Affiliation:
1. Department of Medicine, University of Washington, Seattle 98195.
Abstract
We designed a series of experiments and analyses to quantify the contribution of gravity to pulmonary perfusion heterogeneity. Regional pulmonary perfusion was measured in five anesthetized and ventilated dogs in both supine and prone positions by use of radiolabeled microspheres injected during apnea at functional residual capacity. Measurements of flow were repeated in each position, and the sequence of positions was prospectively designed to nullify any effect of order. The lungs of each animal were excised, perfused with saline until clear, dried at an inflation pressure of 25 cmH2O, and cut into 1.9-cm3 pieces. Each piece was weighed and the radioactivity determined in a scintillation counter. Measurement errors were minimized by excluding lung pieces that had greater than 25% airway and weighed less than 10 mg or greater than 60 mg. Weight-normalized flows in each position and repetition were determined for each lung piece. An analysis of variance model was used to identify the percentage of variation in regional flow that was due to position (supine vs. prone), to random error and time (measurement and repetition), and to structure, where structure was defined as the component of flow that remained constant across position and replication.
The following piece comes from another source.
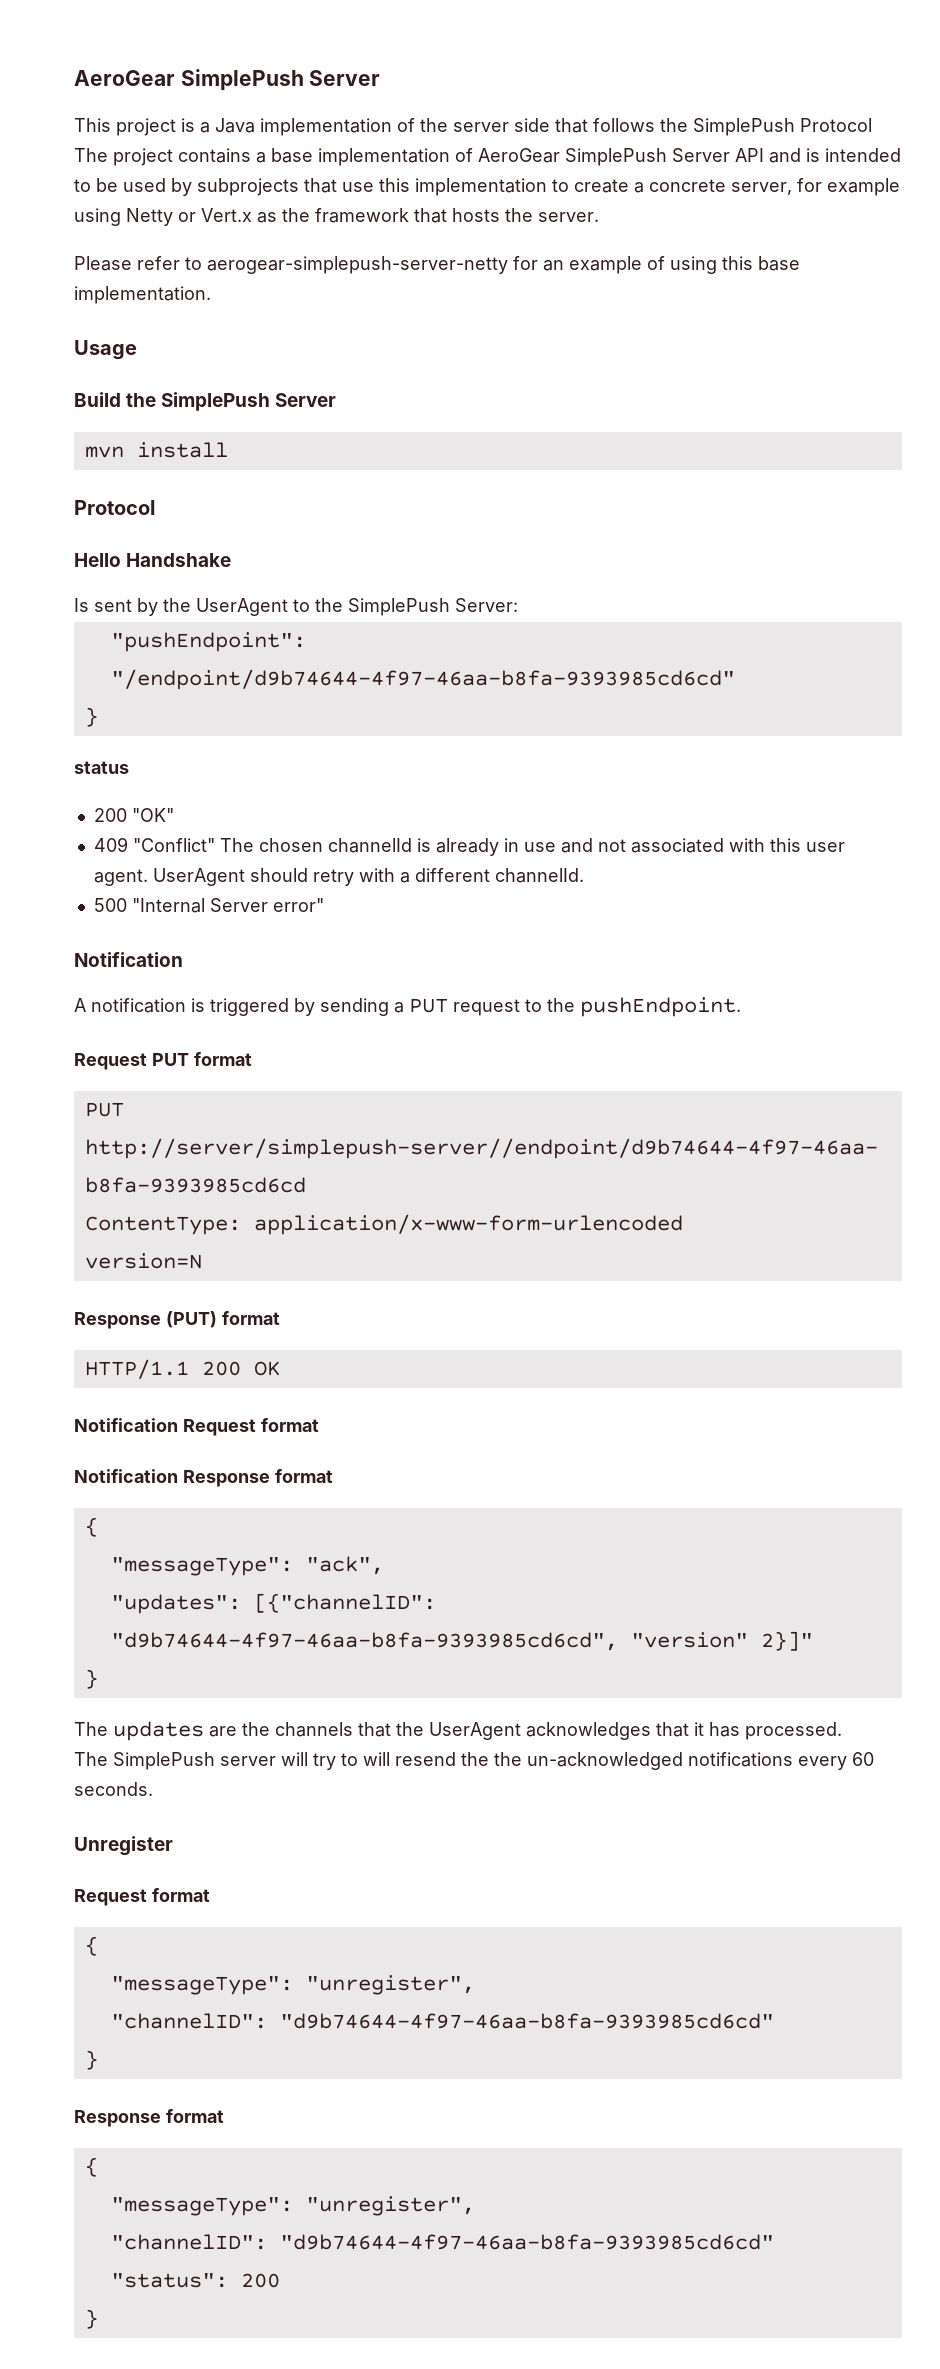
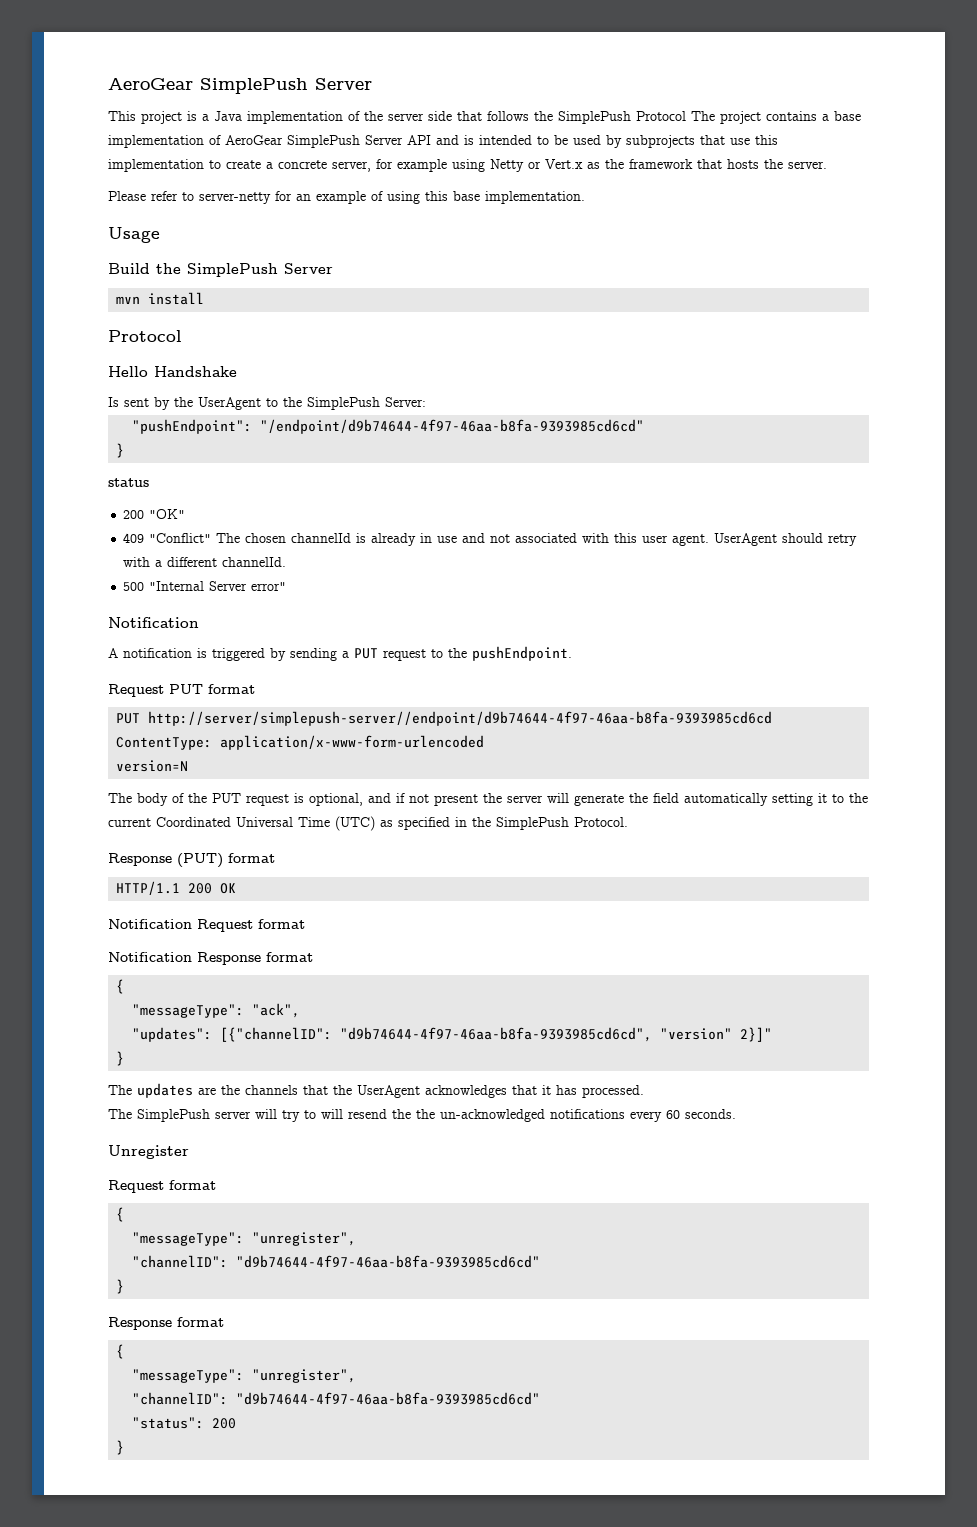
- Please refer to aerogear-simplepush-server-netty for an example of using this base implementation.
+ Please refer to server-netty for an example of using this base implementation.
+ The body of the PUT request is optional, and if not present the server will generate the field automatically setting it to the current Coordinated Universal Time (UTC) as specified in the SimplePush Protocol.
The contributions of position, error/time, and structure to the total variability of flow across the five dogs were 7.8 +/- 0.6, 8.4 +/- 8.3, and 83.8 +/- 8.4%, (SD), respectively. Because the contribution of position represents the additive effect of gravity between two opposite positions, the contribution of gravity to perfusion heterogeneity in one position may be as little as 4%.(ABSTRACT TRUNCATED AT 250 WORDS)
Publisher
American Physiological Society
Subject
Physiology (medical),Physiology
Cited by
63 articles.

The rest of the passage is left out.